The child may display lumbar hyperlordosis, which may be the cause of spondylolysis or lumbar flattening if he or she has severe pain or a high grade spondylolisthesis. Palpation may cause discomfort in the paravertebral areas, usually around L5. Hyperextension of the lumbar spine may cause pain, particularly during ipsilateral single-limb stance (‘stork test’)5. While this test is not specific for pars stress injury, it is highly suggestive of some type of derangement of the posterior elements of the spine. Hamstring contracture is common, although the mechanism of this is unknown. A child may have a radiculopathy that manifests as changes in sensation, a motor deficit or tension signs distinct from the hamstring contracture. Scoliosis may be associated with spondylolysis. When scoliosis is due to pain, it usually resolves spontaneously following successful treatment of the lysis.
History and physical examination findings are suggestive but not diagnostic of spondylolysis. If the pain is prolonged or severe enough an aggressive imaging work-up for diagnosis should be initiated.
Imaging studies are the key to identify significant causes of LBP in young athletes. If a spondylolysis is suspected, early use of diagnostic studies is essential.
Plain radiographs of the lumbosacral spine should be obtained first. Historically, this consists of an X-ray series including anteroposterior, lateral and oblique views. The anteroposterior view may detect an unrecognised scoliosis, but more importantly, it can identify spina bifida occulta. A lateral view helps to identify spondylolisthesis or lytic lesions in patients who have spondylolysis. Bilateral oblique positioning allows for easier visualisation of the pars interarticularis. Unfortunately, the presence of a pars lesion on plain radiographs is not diagnostic of an active lesion. In fact, many asymptomatic people have pars defects on screening radiographs. For this reason, many practitioners obtain only anteroposterior and lateral radiographs in their initial work-up, knowing that additional tests to determine the metabolic activity of the bony spine will be needed to confirm the diagnosis. Oblique lumbar X-ray views are useful to depict a pars defect (Figure 2). Some authors reported that there is no difference in sensitivity and specificity between four and two-view studies in the diagnosis of spondylolysis in adolescents.

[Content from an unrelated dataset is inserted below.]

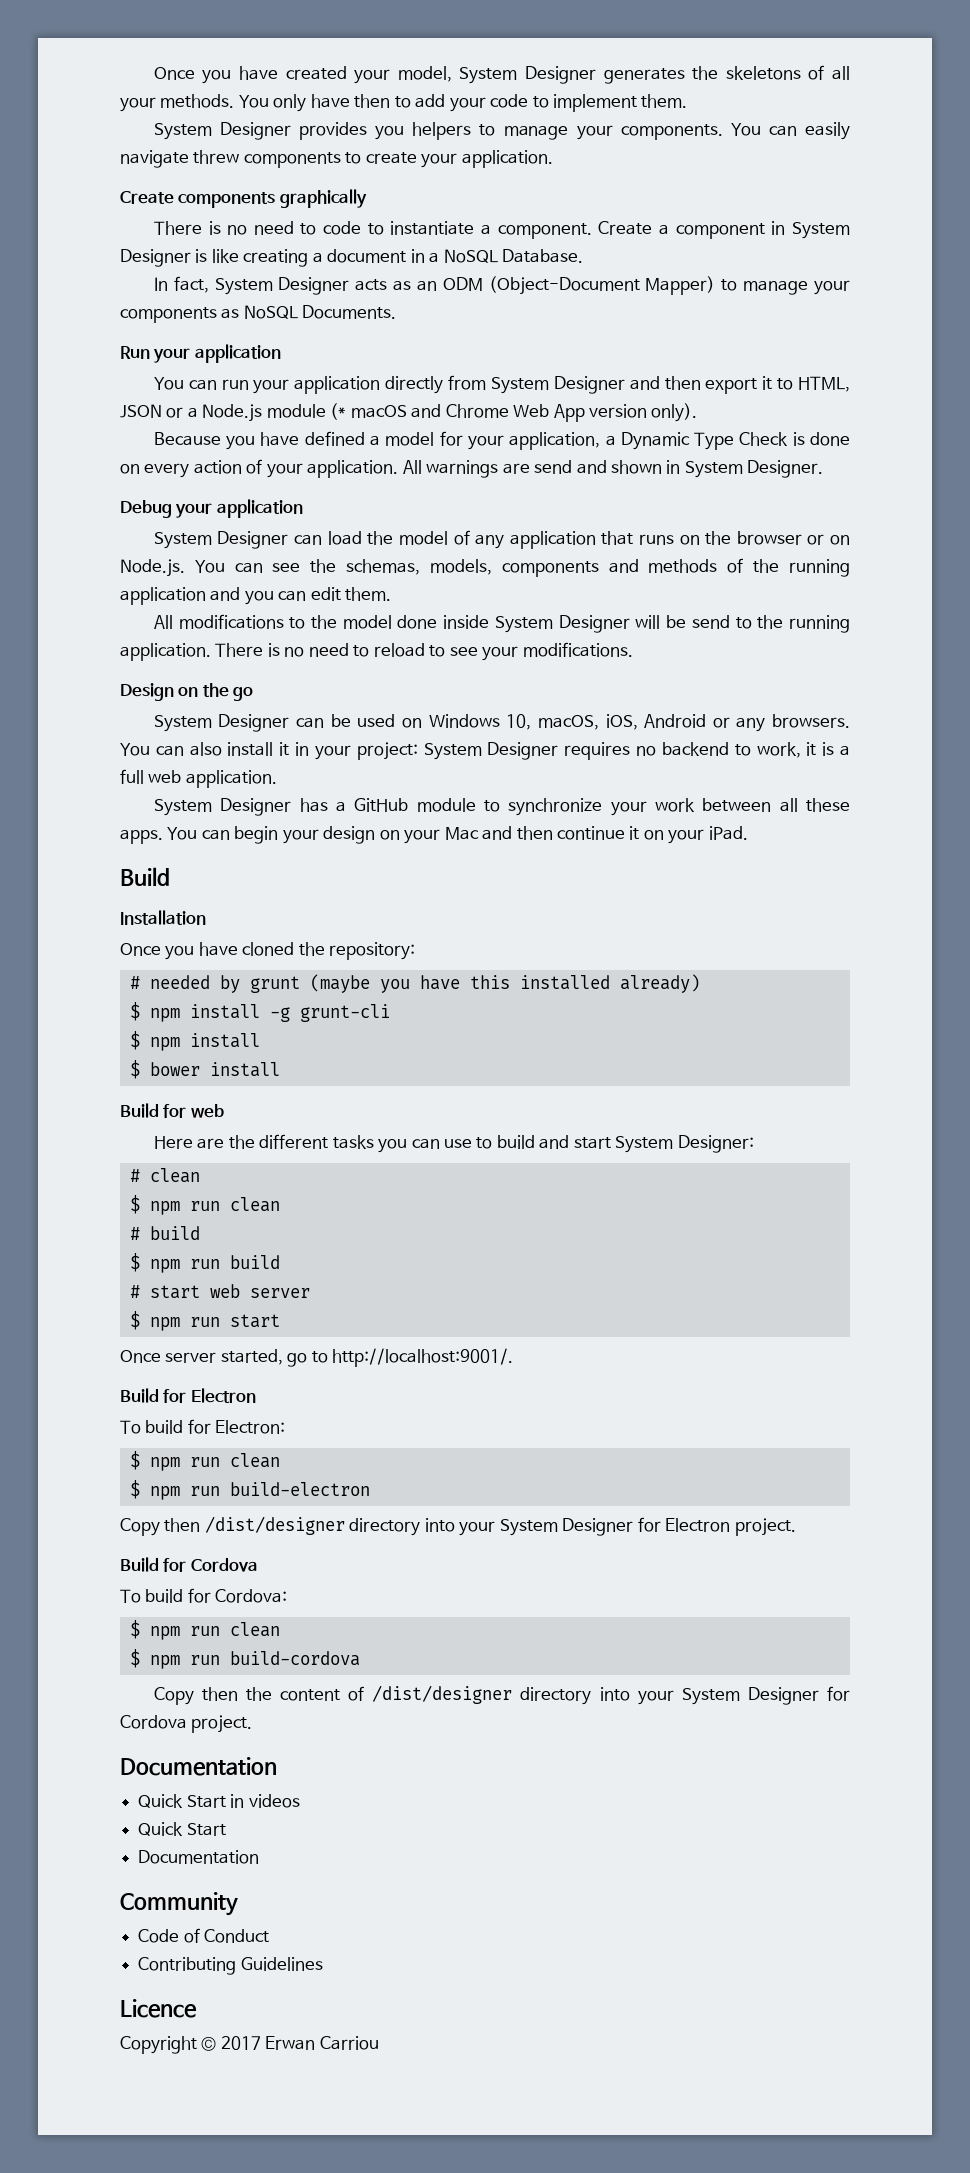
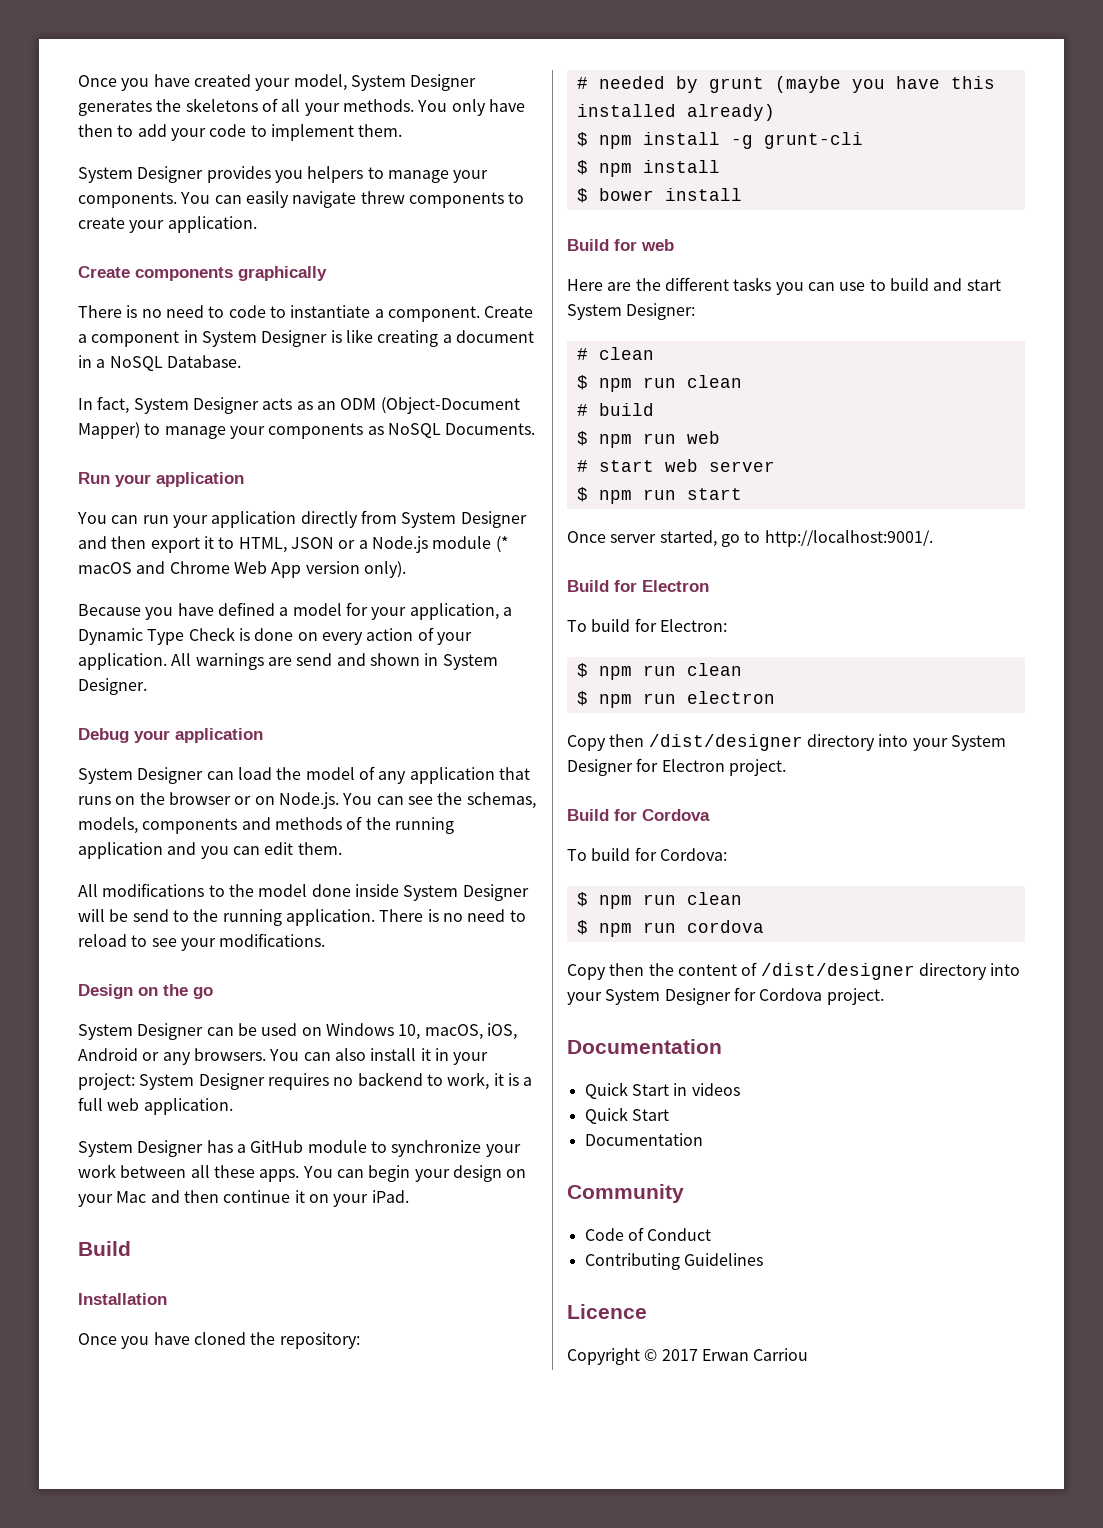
[229,1255,280,1269] build -> [686,431,720,444] web
[229,1482,370,1496] build-electron -> [686,691,775,704] electron
[229,1651,360,1666] build-cordova -> [686,920,764,933] cordova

Full-length radiographs of the spine are essential to determine spinal balance, especially in the sagittal plane and to evaluate associated deformity. Flexion and extension lateral radiographs help to determine how much postural reduction of the lumbosacral angulation and translation may be obtained. For coronally oriented pars fractures, the lateral view of a plain radiograph is more suitable rather than the oblique view for diagnosis. The degree of the slip, slip angle, sacral inclination, chronicity of the slip and pelvic incidence may all be seen on the lateral radiograph. The ‘sacral inclination’ is the angle between the posterior and vertical aspects of the sacrum and a value of >60º is associated with progression.
Radiographs are usually insufficient for the diagnosis of spondylolysis, advanced imaging studies including bone scans, CT and MRI can be used. In many instances, the next step is to obtain a nuclear medicine scan because it is the best imaging modality to localise an area of abnormal bone activity. It is useful in identifying tumours and spondylolysis. Bone scans, though not very specific, are highly sensitive for detecting increased bony metabolism and may be the most sensitive tool for diagnosing pars lesions. If a bone scan is obtained to evaluate or diagnose spondylolysis, a single photon emission tomography (SPECT) should be obtained at the same time because it provides 10 to 20× more contrast than planar bone scintigraphy, increases the sensitivity and improves anatomic localisation of skeletal lesions without exposing the patient to additional radiation8 (Figure 3). In addition to facilitating diagnosis, bone scans may aid in the treatment of spondylolysis. Increased signal intensity suggests osseous activity and healing potential, whereas absence of an increased signal suggests a non-union and diminished healing potential.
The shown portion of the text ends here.